Within the clinical trial environment, a comprehensive understanding of the safety proﬁle of a product often requires evaluation of safety data across all completed and ongoing clinical trials, as well as of any other drugs in the same class. Thorough review and analysis of all aggregate data in real time is particularly important in the context of the US FDA’s guidance for IND safety reporting. This timely reporting of meaningful safety information allows the FDA to consider whether any changes in study conduct should be made beyond those initiated by the sponsor and allows investigators to take any essential steps to protect subjects.
Similarly, on the PV operations side, responsibilities such as aggregate safety reporting, beneﬁt-risk evaluation, signal detection and management and development of risk management plans are becoming more complex and resource-intensive. Across Europe and several other countries (including Australia, Canada and Japan), speciﬁc regulatory mandates to have Qualiﬁed Persons responsible for PV (QPPV) and local persons responsible for PV poses additional operational challenges for small and medium organizations.
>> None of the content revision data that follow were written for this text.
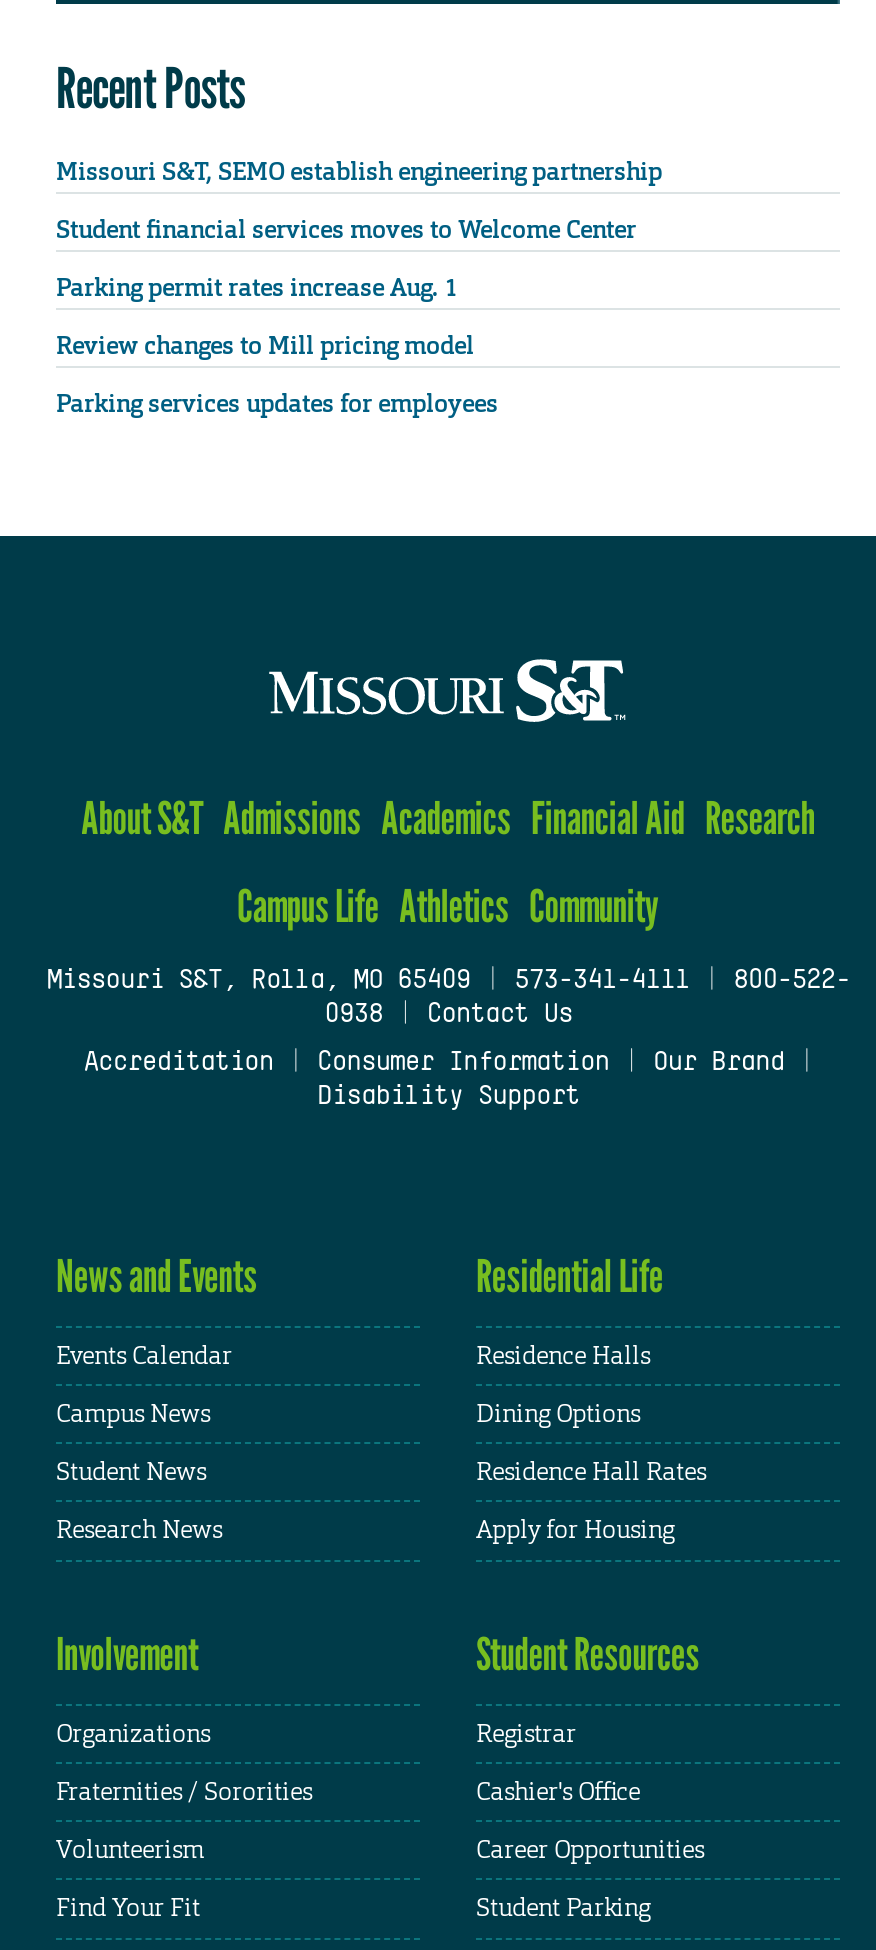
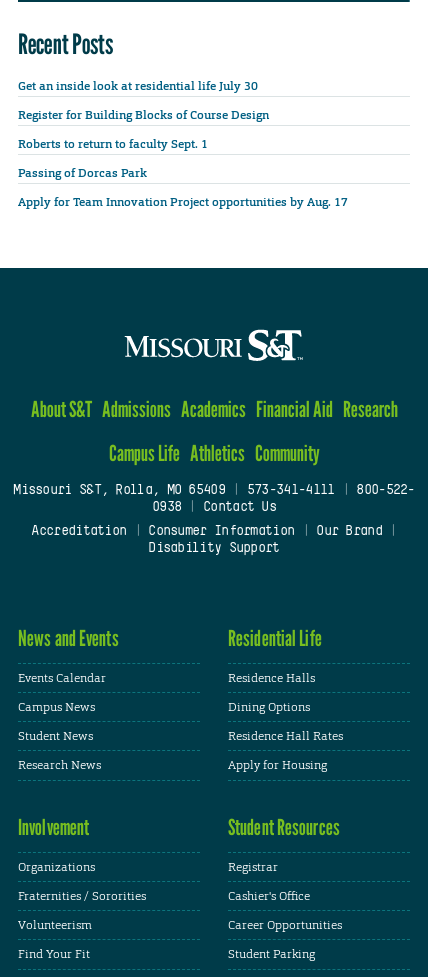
- Missouri S&T, SEMO establish engineering partnership
+ Get an inside look at residential life July 30

- Student financial services moves to Welcome Center
+ Register for Building Blocks of Course Design

- Parking permit rates increase Aug. 1
+ Roberts to return to faculty Sept. 1

- Review changes to Mill pricing model
+ Passing of Dorcas Park

- Parking services updates for employees
+ Apply for Team Innovation Project opportunities by Aug. 17
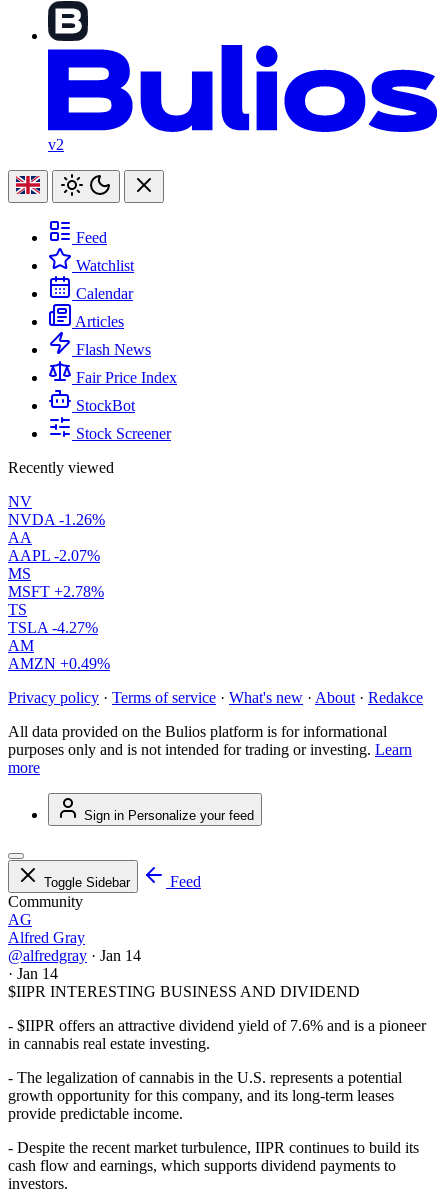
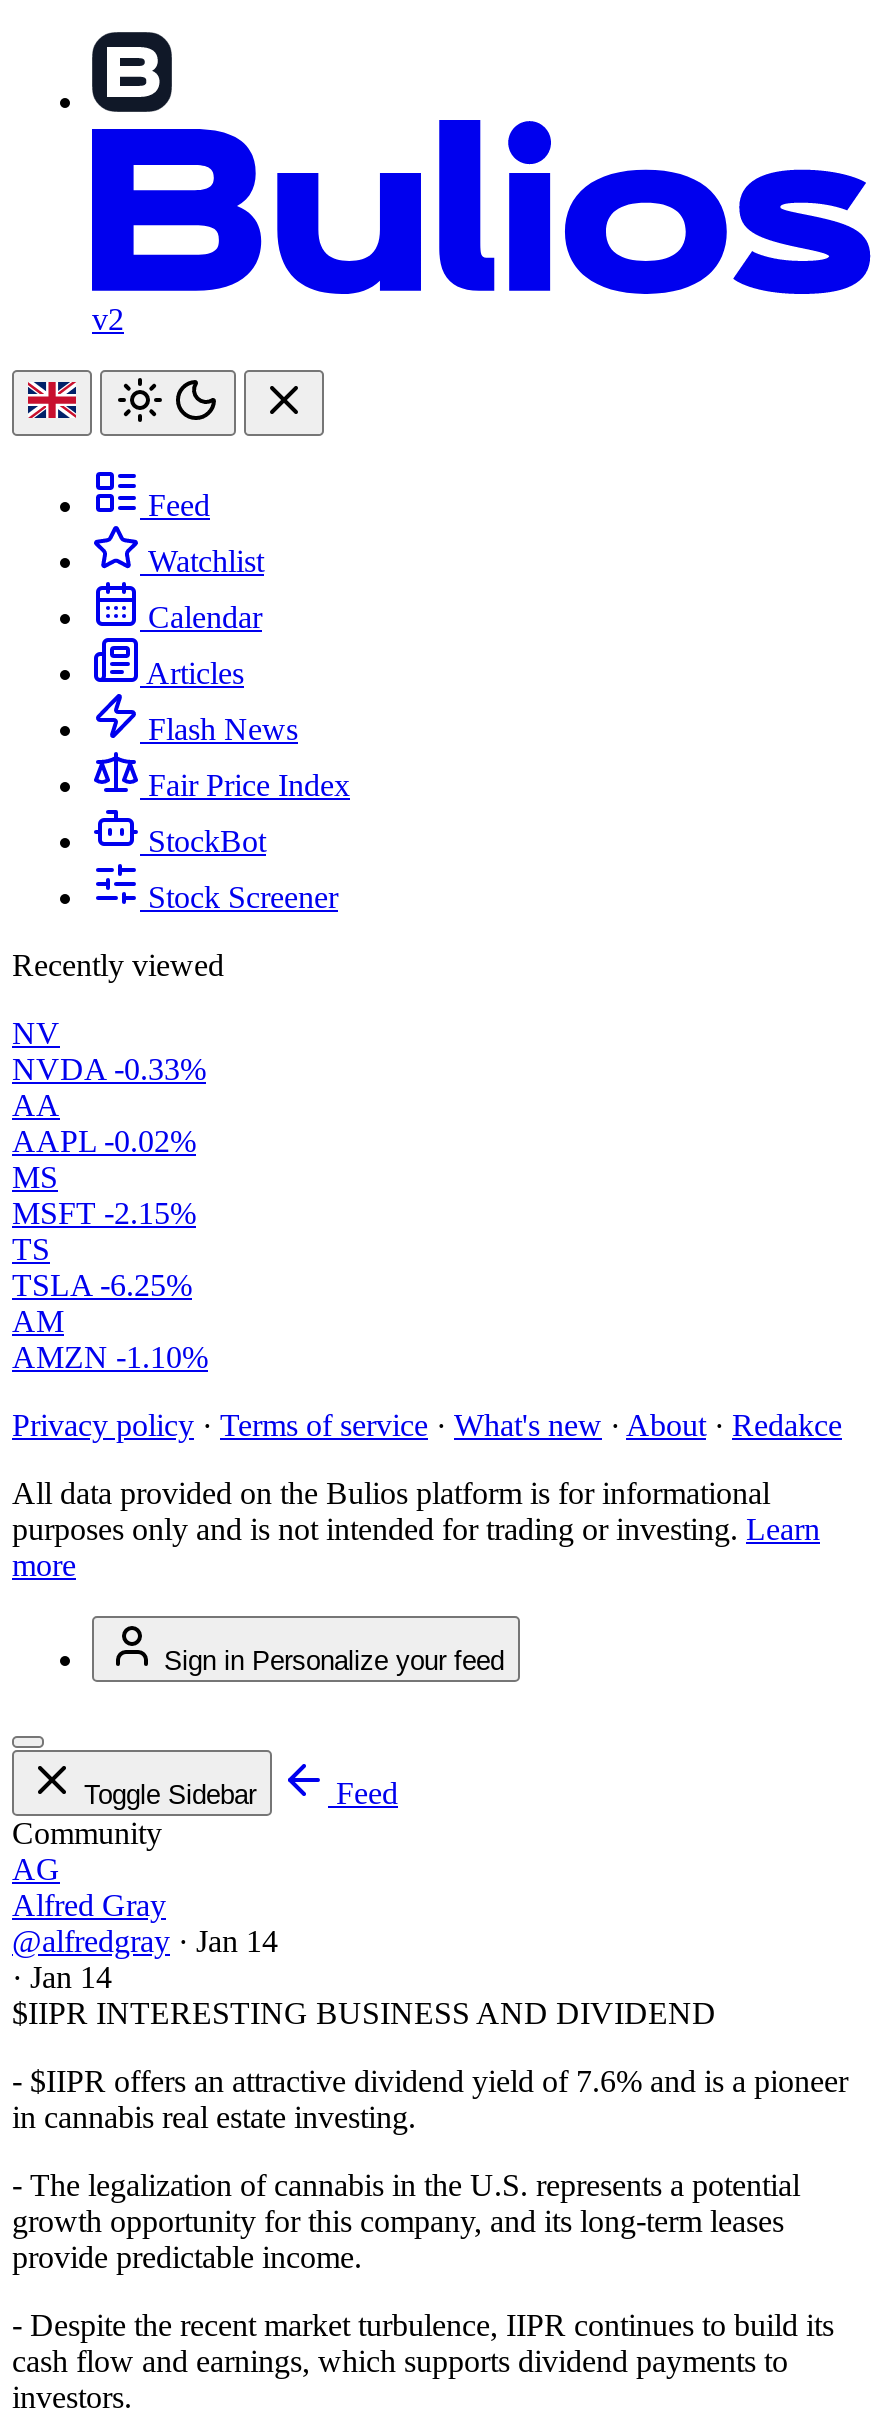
- NVDA -1.26%
+ NVDA -0.33%

- AAPL -2.07%
+ AAPL -0.02%

- MSFT +2.78%
+ MSFT -2.15%

- TSLA -4.27%
+ TSLA -6.25%

- AMZN +0.49%
+ AMZN -1.10%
Key Triggers for Embracing Newer Strategies
Small organizations, that have a few products in the pipeline but no marketed products, may sometimes be in a position to handle many functions i.e. regulatory affairs, medical writing, biometrics, drug safety, etc. in-house. However, it’s a different beast altogether when the complexity of these functions or volume of work increase beyond capacity. It quickly becomes clear that a dedicated team and/or additional resources are a necessity. Such situations are generally triggered when clinical trials are moved outside the home country or when multiple CROs located in geographically diverse locations are involved. Another trigger is the first approval of a NDA and when a new drug enters the market. Here post-marketing regulatory and PV functions become imperatives in addition to clinical research.
Work force limitations are an important consideration for small to medium sized organizations, as external vendors can provide a flexible flow of qualified, competent and trained personnel. They are able to respond to varying workloads along with reduced costs of managing internal teams, recruitment, training and retention.
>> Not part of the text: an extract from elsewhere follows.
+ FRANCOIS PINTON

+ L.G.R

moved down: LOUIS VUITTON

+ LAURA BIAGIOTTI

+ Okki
Both clinical trials and post-marketing activities for medical products continue to grow in complexity and scope. Furthermore, in this constantly evolving and more stringent regulatory environment the task of managing trials is more demanding than ever. With this in mind it is interesting to note that while most of the industry’s risk management efforts have focused on post-marketing drug safety, the clinical trial process holds a broad array of other potential risks that could jeopardize a company’s product development investment, including regulatory delays. There is a strong case for small and medium sized organizations to partner with external vendors for services such as statistical analysis, clinical data management and medical writing that can provide resources, scientific expertise, respond to varying workloads and in the process, reduce costs and offer comprehensive risk management capabilities.